* WORK ITEM: Set down each entry below exactly as written, keeping the pictures out.

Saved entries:

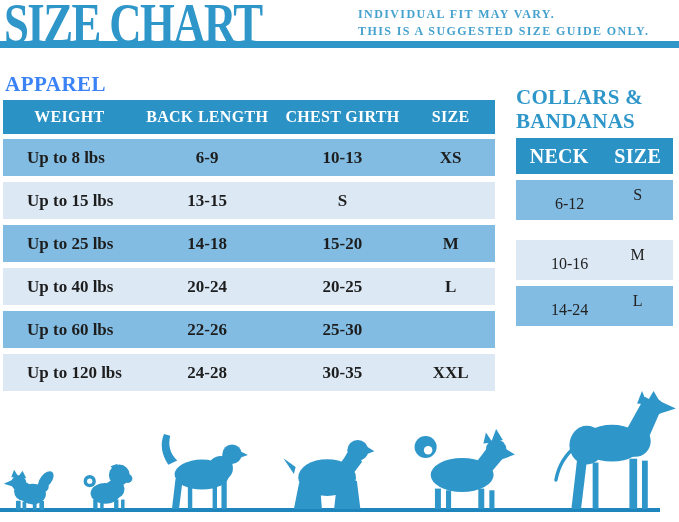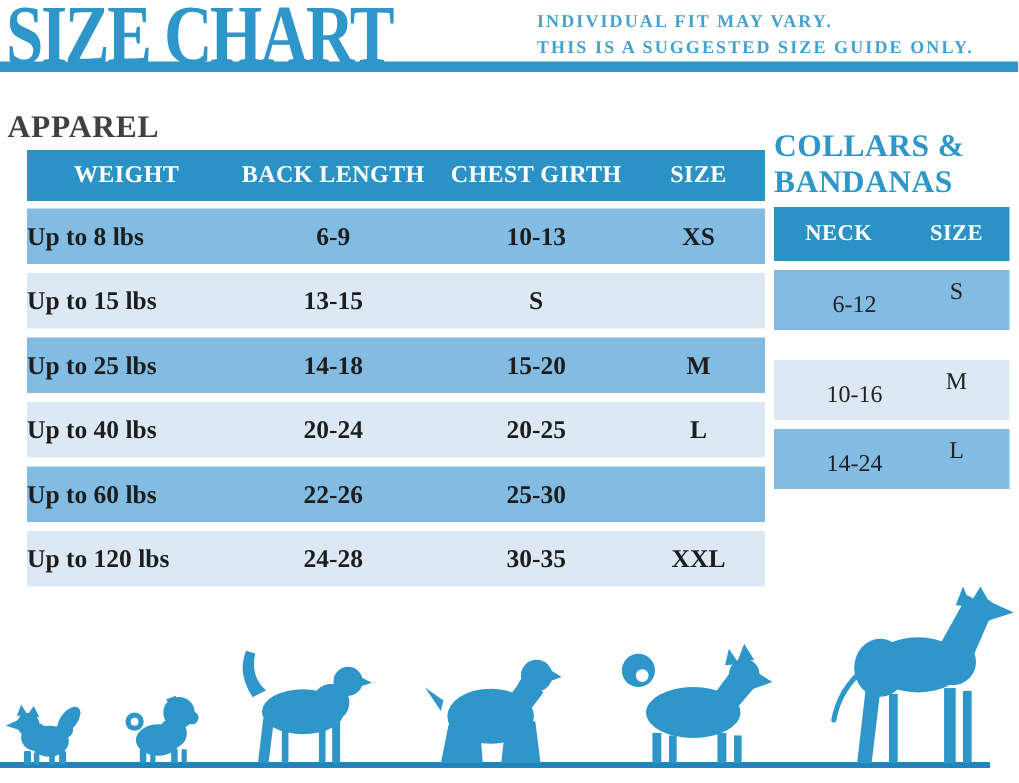--- a/index.html
+++ b/index.html
@@ -20,7 +20,7 @@
     font-size:12px;font-weight:bold;letter-spacing:1.4px;line-height:17px;white-space:nowrap;
   }
   
-  .apparel-heading{position:absolute;left:5px;top:72px;font-size:21px;font-weight:bold;color:#404040;letter-spacing:0.5px;}
+  .apparel-heading{position:absolute;left:5px;top:72px;font-size:21px;font-weight:bold;color:#3b82f6;letter-spacing:0.5px;}
   .collars-heading{position:absolute;left:516px;top:85px;font-size:21px;font-weight:bold;color:#2e96c9;line-height:24px;letter-spacing:0.3px;}
   
   .a-table{position:absolute;left:18px;top:100px;width:492px;}

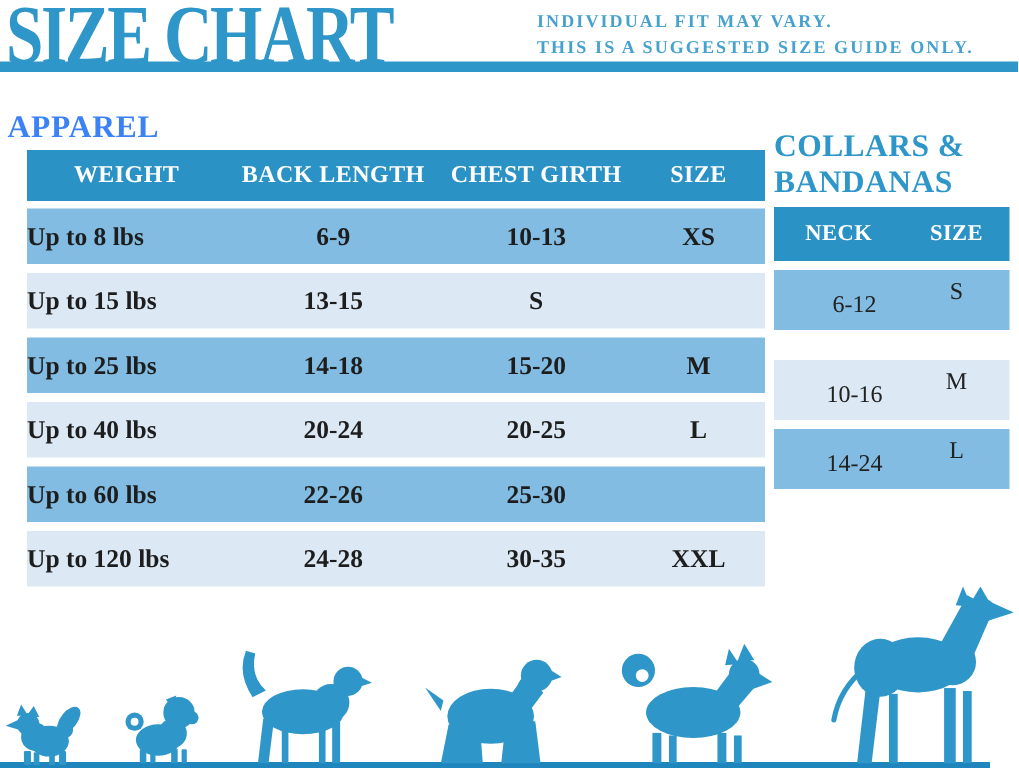--- a/index.html
+++ b/index.html
@@ -23,7 +23,7 @@
   .apparel-heading{position:absolute;left:5px;top:72px;font-size:21px;font-weight:bold;color:#3b82f6;letter-spacing:0.5px;}
   .collars-heading{position:absolute;left:516px;top:85px;font-size:21px;font-weight:bold;color:#2e96c9;line-height:24px;letter-spacing:0.3px;}
   
-  .a-table{position:absolute;left:18px;top:100px;width:492px;}
+  .a-table{position:absolute;left:3px;top:100px;width:492px;}
   .a-head{
     display:grid;grid-template-columns:27% 29% 26% 18%;align-items:center;
     height:34px;background:#2a92c5;color:#fff;font-weight:bold;font-size:16px;

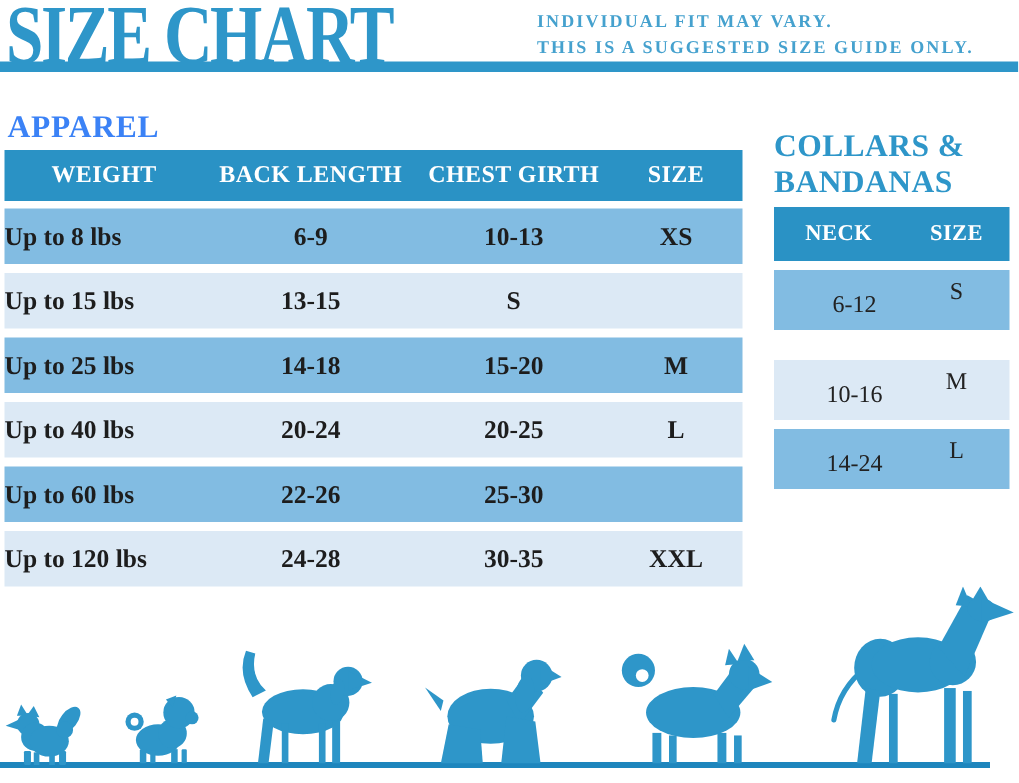--- a/index.html
+++ b/index.html
@@ -36,7 +36,7 @@
   .a-row.first{margin-top:5px;}
   .a-row.dark{background:#82bce2;}
   .a-row.light{background:#dce9f5;}
-  .a-row .w{text-align:left;}
+  .a-row .w{text-align:left;padding-left:24px;}
   
   .c-table{position:absolute;left:516px;top:138px;width:157px;}
   .c-head{

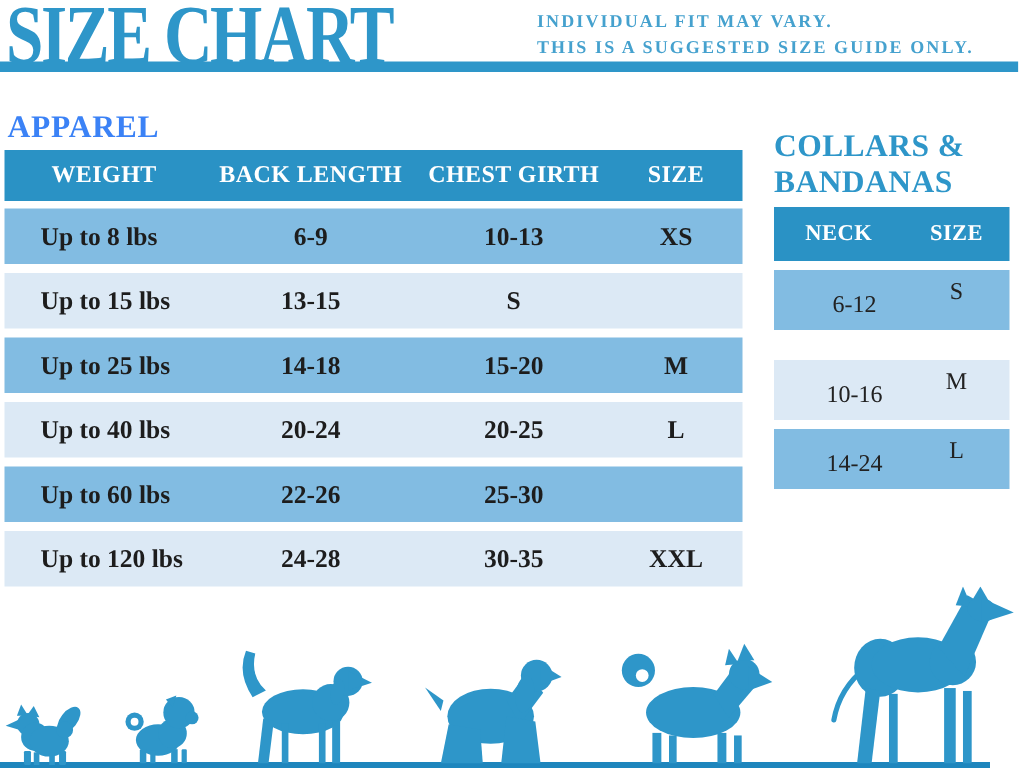--- a/index.html
+++ b/index.html
@@ -41,7 +41,7 @@
   .c-table{position:absolute;left:516px;top:138px;width:157px;}
   .c-head{
     display:grid;grid-template-columns:55% 45%;align-items:center;
-    height:36px;background:#2a92c5;color:#fff;font-weight:bold;font-size:15px;
+    height:36px;background:#2a92c5;color:#fff;font-weight:bold;font-size:20px;
     text-align:center;letter-spacing:0.3px;
   }
   .c-row{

* EXERCISE ANSWER:
--- a/index.html
+++ b/index.html
@@ -20,7 +20,7 @@
     font-size:12px;font-weight:bold;letter-spacing:1.4px;line-height:17px;white-space:nowrap;
   }
   
-  .apparel-heading{position:absolute;left:5px;top:72px;font-size:21px;font-weight:bold;color:#404040;letter-spacing:0.5px;}
+  .apparel-heading{position:absolute;left:5px;top:72px;font-size:21px;font-weight:bold;color:#3b82f6;letter-spacing:0.5px;}
   .collars-heading{position:absolute;left:516px;top:85px;font-size:21px;font-weight:bold;color:#2e96c9;line-height:24px;letter-spacing:0.3px;}
   
   .a-table{position:absolute;left:18px;top:100px;width:492px;}

--- a/index.html
+++ b/index.html
@@ -23,7 +23,7 @@
   .apparel-heading{position:absolute;left:5px;top:72px;font-size:21px;font-weight:bold;color:#3b82f6;letter-spacing:0.5px;}
   .collars-heading{position:absolute;left:516px;top:85px;font-size:21px;font-weight:bold;color:#2e96c9;line-height:24px;letter-spacing:0.3px;}
   
-  .a-table{position:absolute;left:18px;top:100px;width:492px;}
+  .a-table{position:absolute;left:3px;top:100px;width:492px;}
   .a-head{
     display:grid;grid-template-columns:27% 29% 26% 18%;align-items:center;
     height:34px;background:#2a92c5;color:#fff;font-weight:bold;font-size:16px;

--- a/index.html
+++ b/index.html
@@ -36,7 +36,7 @@
   .a-row.first{margin-top:5px;}
   .a-row.dark{background:#82bce2;}
   .a-row.light{background:#dce9f5;}
-  .a-row .w{text-align:left;}
+  .a-row .w{text-align:left;padding-left:24px;}
   
   .c-table{position:absolute;left:516px;top:138px;width:157px;}
   .c-head{

--- a/index.html
+++ b/index.html
@@ -41,7 +41,7 @@
   .c-table{position:absolute;left:516px;top:138px;width:157px;}
   .c-head{
     display:grid;grid-template-columns:55% 45%;align-items:center;
-    height:36px;background:#2a92c5;color:#fff;font-weight:bold;font-size:15px;
+    height:36px;background:#2a92c5;color:#fff;font-weight:bold;font-size:20px;
     text-align:center;letter-spacing:0.3px;
   }
   .c-row{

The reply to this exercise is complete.